YOUR ASSIGNMENT: Please copy each line from the entries that contains the string "next".

MATERIAL PROVIDED:
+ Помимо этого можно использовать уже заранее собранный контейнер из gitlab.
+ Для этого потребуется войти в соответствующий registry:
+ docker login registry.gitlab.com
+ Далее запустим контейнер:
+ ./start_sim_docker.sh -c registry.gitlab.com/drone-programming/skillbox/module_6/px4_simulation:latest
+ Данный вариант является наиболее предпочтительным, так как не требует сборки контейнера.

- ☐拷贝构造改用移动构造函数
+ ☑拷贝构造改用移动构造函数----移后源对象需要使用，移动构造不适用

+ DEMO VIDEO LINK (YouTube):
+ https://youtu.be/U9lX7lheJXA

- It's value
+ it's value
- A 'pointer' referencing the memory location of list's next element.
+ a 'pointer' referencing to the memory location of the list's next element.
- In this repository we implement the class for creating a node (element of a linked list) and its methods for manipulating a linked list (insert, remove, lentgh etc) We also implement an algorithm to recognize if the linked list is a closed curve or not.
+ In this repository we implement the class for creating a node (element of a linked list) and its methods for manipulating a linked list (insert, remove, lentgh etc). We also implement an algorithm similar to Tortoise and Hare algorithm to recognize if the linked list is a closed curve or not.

RESPONSE BELOW:
- A 'pointer' referencing the memory location of list's next element.
+ a 'pointer' referencing to the memory location of the list's next element.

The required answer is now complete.